TASK: The records below must be returned exactly, with every picture left out.

(Image comparison data)
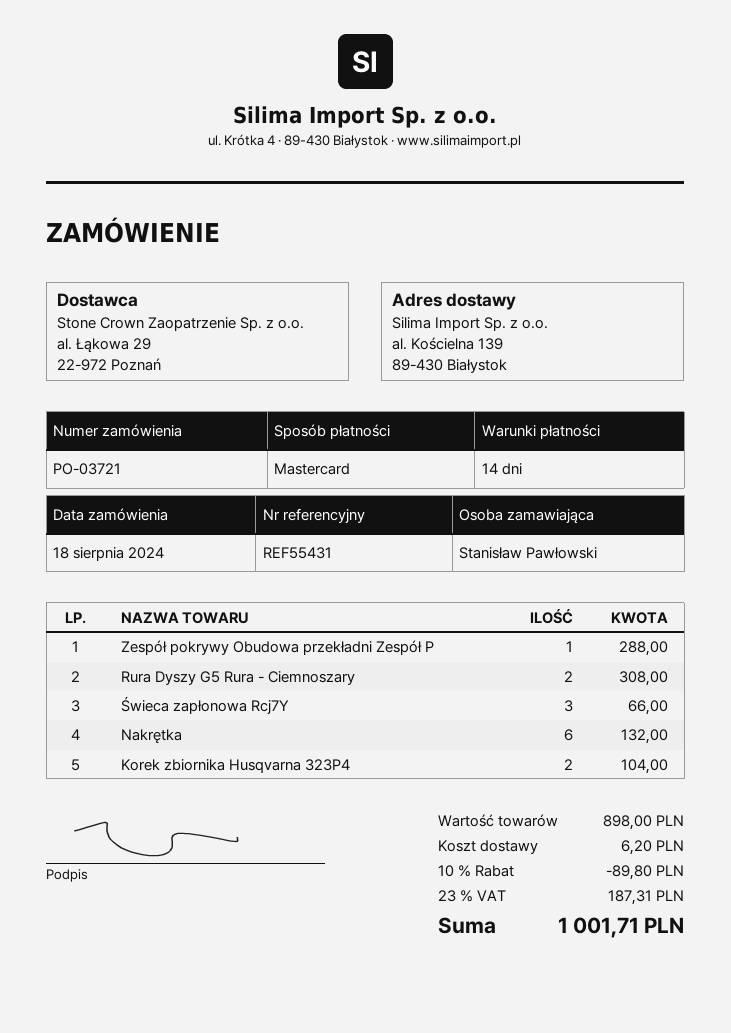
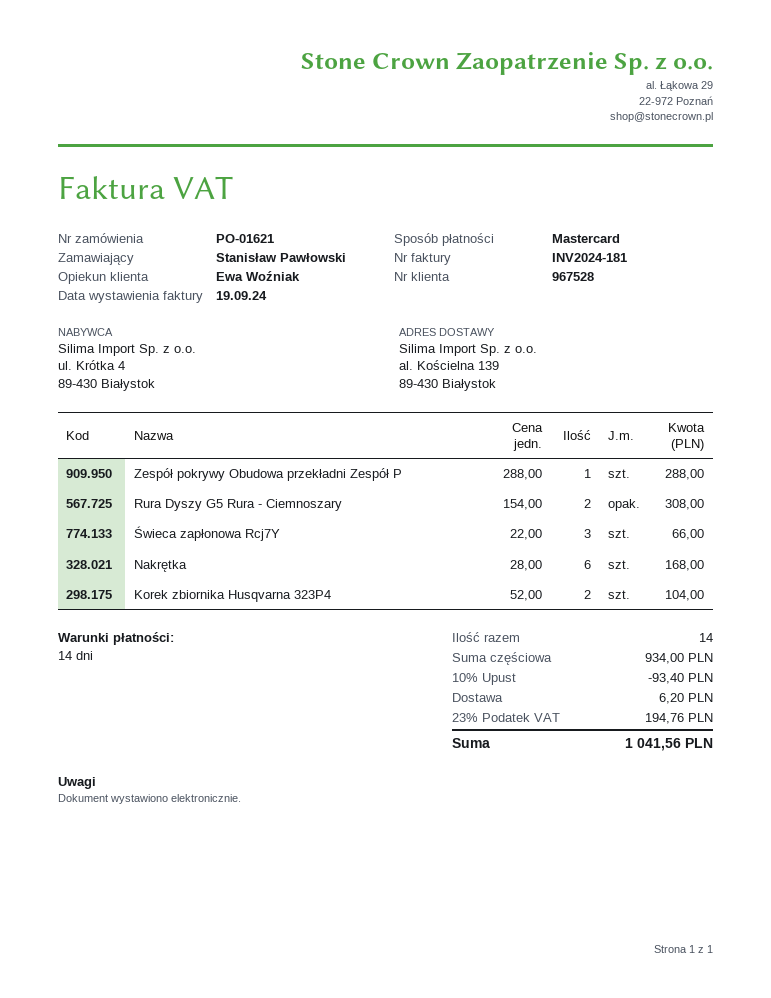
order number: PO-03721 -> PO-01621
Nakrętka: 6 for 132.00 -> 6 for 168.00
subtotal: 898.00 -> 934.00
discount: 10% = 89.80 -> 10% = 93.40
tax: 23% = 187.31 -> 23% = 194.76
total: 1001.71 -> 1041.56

EXERCISE RESULT:
order number: PO-03721 -> PO-01621
Nakrętka: 6 for 132.00 -> 6 for 168.00
subtotal: 898.00 -> 934.00
discount: 10% = 89.80 -> 10% = 93.40
tax: 23% = 187.31 -> 23% = 194.76
total: 1001.71 -> 1041.56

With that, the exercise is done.